ONE YEAR AND COUNTING

While no single event appears to have prompted the rethink, it is clear that domestic factors are playing an increasing role. Even as an NBC/Wall Street Journal poll shows Bush’s job rating at a respectable 51 percent, the country appears to be weary, already, of the Iraq war. The same poll indicates the public is split just about down the middle when asked whether the ouster of Saddam had been worth the lives and money expended so far.

Another important development: validation, by the CIA, of low-level military intelligence assessments that warned that average Iraqis increasingly were disillusioned by the occupation. As far back as August, unit-level military intelligence officers told reporters they were seeing signs, particularly in Sunni-dominated areas, that the United States was failing to win “hearts and minds.”

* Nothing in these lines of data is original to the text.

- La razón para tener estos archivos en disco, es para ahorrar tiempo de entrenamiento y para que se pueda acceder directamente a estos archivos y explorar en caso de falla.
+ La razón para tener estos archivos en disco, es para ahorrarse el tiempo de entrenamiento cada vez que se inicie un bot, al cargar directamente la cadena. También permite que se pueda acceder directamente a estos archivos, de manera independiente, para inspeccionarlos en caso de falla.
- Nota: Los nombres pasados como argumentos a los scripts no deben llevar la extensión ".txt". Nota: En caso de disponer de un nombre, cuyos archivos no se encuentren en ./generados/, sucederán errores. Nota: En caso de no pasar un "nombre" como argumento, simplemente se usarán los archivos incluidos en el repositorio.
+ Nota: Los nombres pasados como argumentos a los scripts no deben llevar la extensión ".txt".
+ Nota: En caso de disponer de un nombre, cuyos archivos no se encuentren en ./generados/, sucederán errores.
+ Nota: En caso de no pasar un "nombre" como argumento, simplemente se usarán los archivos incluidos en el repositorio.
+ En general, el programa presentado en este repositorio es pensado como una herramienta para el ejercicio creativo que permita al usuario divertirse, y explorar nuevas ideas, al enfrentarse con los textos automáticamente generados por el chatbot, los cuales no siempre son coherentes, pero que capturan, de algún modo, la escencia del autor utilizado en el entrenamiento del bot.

This week, a far more comprehensive CIA assessment amplified those warnings, which were previously swept aside as anecdotal by administration spokesmen. Among the warnings: that Iraq’s border is turning out to be impossible to patrol, that average Iraqis are being alienated by incidents in which bystanders are killed by coalition forces and a fear that Iraq’s Shiite majority may join the Sunnis to oppose the occupation.

WHAT NOW?

Speeding the transfer of sovereignty and security responsibility to Iraqis, of course, is no silver bullet for what ails that country. Sen. John McCain, the Arizona Republican, argues that these are cop-outs that undermine faith in U.S. resolve among the Iraqi people.

“The United States will fail in Iraq if our adversaries believe they can outlast us,” McCain argued in the Senate last week. “If our troop deployment schedules are more important than our staying power, we embolden our enemies and make it harder for our friends to take risks on our behalf. When the United States announces a schedule for training and deploying Iraqi security officers, then announces the acceleration of that schedule, then accelerates it again, it sends a signal of desperation, not certitude.”

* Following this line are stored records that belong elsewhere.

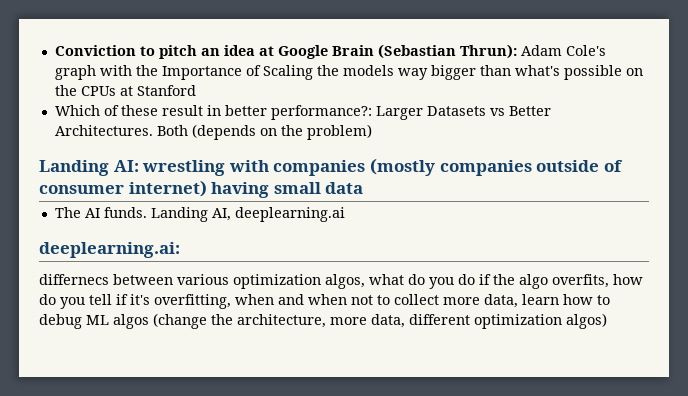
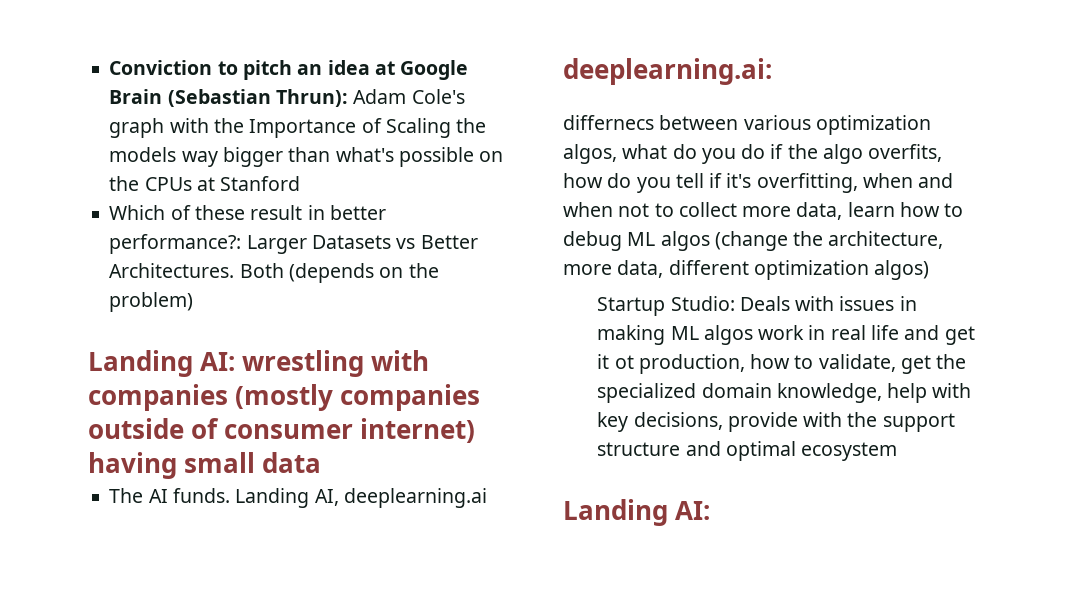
+ Startup Studio: Deals with issues in making ML algos work in real life and get it ot production, how to validate, get the specialized domain knowledge, help with key decisions, provide with the support structure and optimal ecosystem
+ Landing AI:

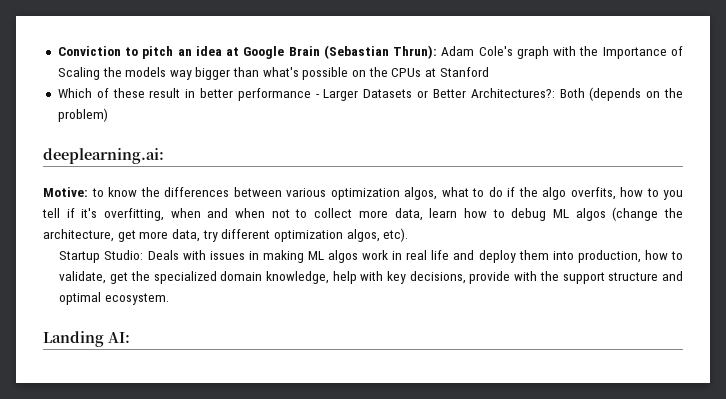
- Which of these result in better performance?: Larger Datasets vs Better Architectures. Both (depends on the problem)
+ Which of these result in better performance - Larger Datasets or Better Architectures?: Both (depends on the problem)
- Landing AI: wrestling with companies (mostly companies outside of consumer internet) having small data
- The AI funds. Landing AI, deeplearning.ai
  deeplearning.ai:
- differnecs between various optimization algos, what do you do if the algo overfits, how do you tell if it's overfitting, when and when not to collect more data, learn how to debug ML algos (change the architecture, more data, different optimization algos)
+ Motive: to know the differences between various optimization algos, what to do if the algo overfits, how to you tell if it's overfitting, when and when not to collect more data, learn how to debug ML algos (change the architecture, get more data, try different optimization algos, etc).
- Startup Studio: Deals with issues in making ML algos work in real life and get it ot production, how to validate, get the specialized domain knowledge, help with key decisions, provide with the support structure and optimal ecosystem
+ Startup Studio: Deals with issues in making ML algos work in real life and deploy them into production, how to validate, get the specialized domain knowledge, help with key decisions, provide with the support structure and optimal ecosystem.

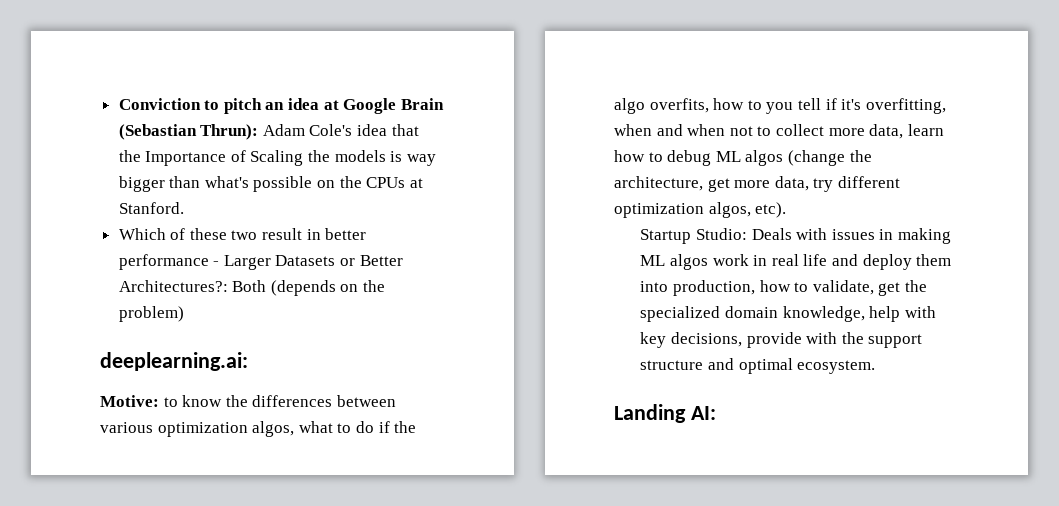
- Conviction to pitch an idea at Google Brain (Sebastian Thrun): Adam Cole's graph with the Importance of Scaling the models way bigger than what's possible on the CPUs at Stanford
+ Conviction to pitch an idea at Google Brain (Sebastian Thrun): Adam Cole's idea that the Importance of Scaling the models is way bigger than what's possible on the CPUs at Stanford.
- Which of these result in better performance - Larger Datasets or Better Architectures?: Both (depends on the problem)
+ Which of these two result in better performance - Larger Datasets or Better Architectures?: Both (depends on the problem)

Others point out that “Iraqification,” as the process has become known, might be a prescription for civil war as Iraq’s factions begin to taste power and jockey for dominance, as they have throughout the history of the state.

Still others, the French included, believe that the United States still isn’t moving fast enough to put Iraq back in Iraqi hands. U.S. forces, de Villepin argues, are seen as conquerors, even by those benefiting from Saddam’s fall. Echoing Democrats who opposed the war, he says the Iraq occupation should be turned over to a multinational force like the ones that pacified Bosnia and Kosovo, and that elections should happen before the end of the year.

“I hear people talk about (a government) by summer 2004 — that is much too late,” he added. “How many deaths must we count before we realize we must change approach?”

Given the changes over the past three weeks, another “acceleration” could be just a car bomb away.